Spencer and Bryton Pratt are brothers that were born with a similar birth defect -- one that has a severe detrimental impact on both their health and their quality of living on a daily basis. The truly sad part is that our sons do not have to suffer this way – they just need medical help from a specialist. Help that is currently unavailable in our home state.

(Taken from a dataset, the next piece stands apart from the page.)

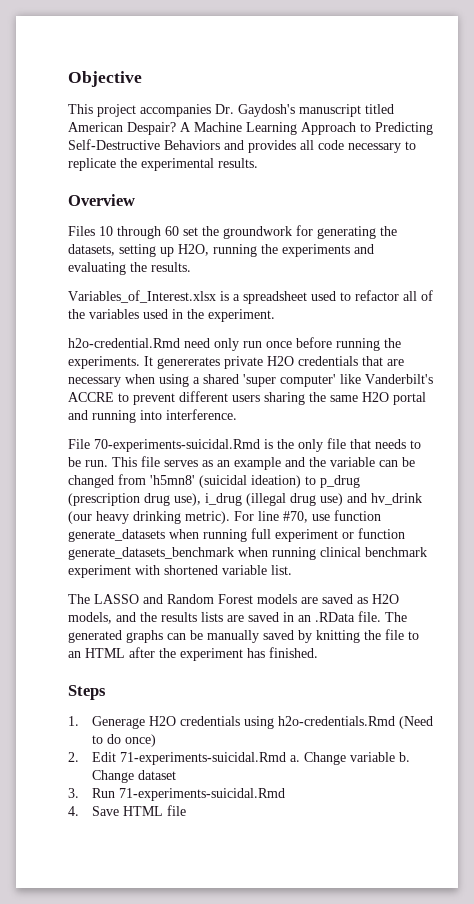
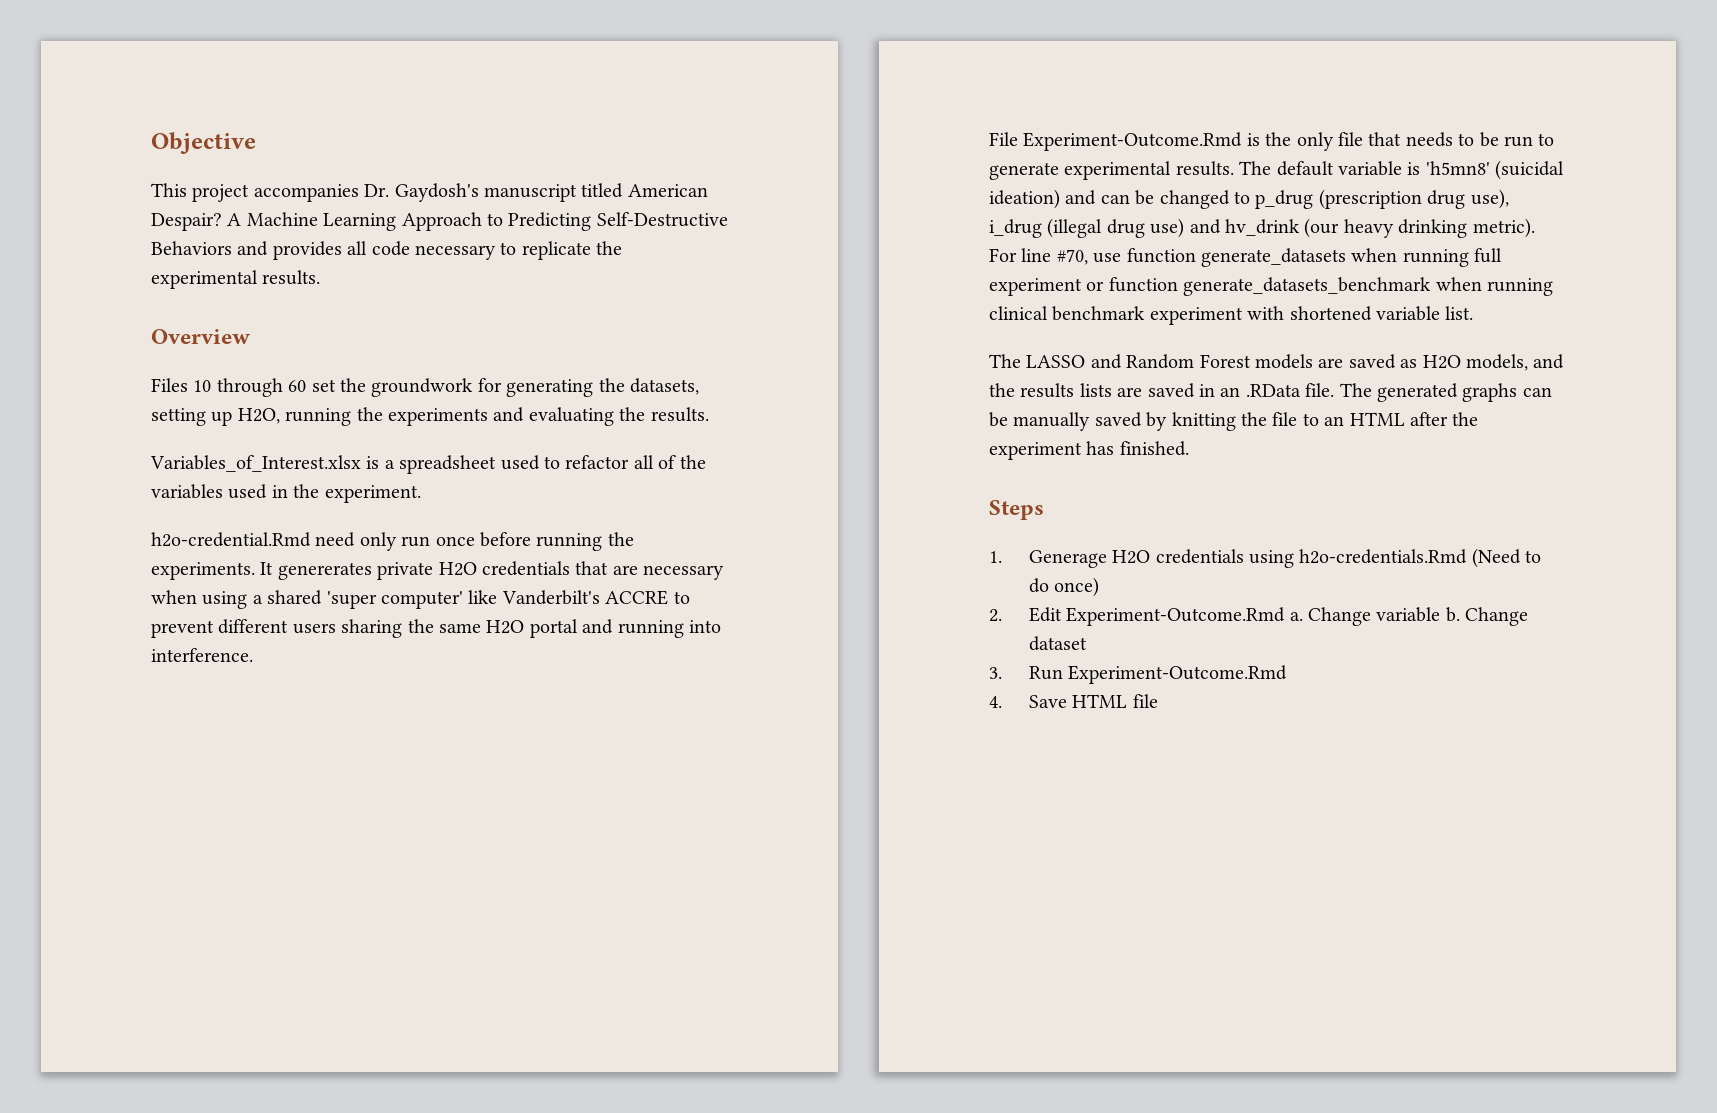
[94,439,260,452] 70-experiments-suicidal.Rmd -> [1023,132,1243,151] Experiment-Outcome.Rmd
[85,456,415,470] [68,474,301,488] run. This file serves as an example and the variable can be changed from 'h5mn8' (suicidal ideation) -> [1504,133,1555,147] [989,160,1565,180] [989,189,1230,209] run to generate experimental results. The default variable is 'h5mn8' (suicidal ideation) and can be changed
[120,752,287,765] 71-experiments-suicidal.Rmd -> [1066,607,1286,626] Experiment-Outcome.Rmd
[119,788,286,801] 71-experiments-suicidal.Rmd -> [1068,665,1288,684] Experiment-Outcome.Rmd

Spencer is a 6 year old boy who was born with an H-type tracheoesophageal fistula (TEF). A TEF is essentially, a point of fusion or connection between the trachea (windpipe) and esophagus (the tube that carries food from the mouth to the stomach). TEFs often lead to severe and/or life-threatening pulmonary complications, as food particles can enter the lungs and/or air can enter the stomach and intestines. Either event can be fatal to a child. Three out of the nine surgeries Spencer has had to date have been unsuccessful attempts to fix this misconnection. On March 9 of this year, Spencer was admitted to the hospital after suffering from chronic and severe respiratory infections that caused him to miss almost half of his Kindergarten school year. During the extensive testing that the doctors did to try and determine the cause of Spencer’s repeated infections, we discovered two things that rocked our world. Not only did the last attempted repair of Spencer’s TEF fail (a fact we had been unaware of until this point), the doctors found a second fistula about 10 cm down from the first.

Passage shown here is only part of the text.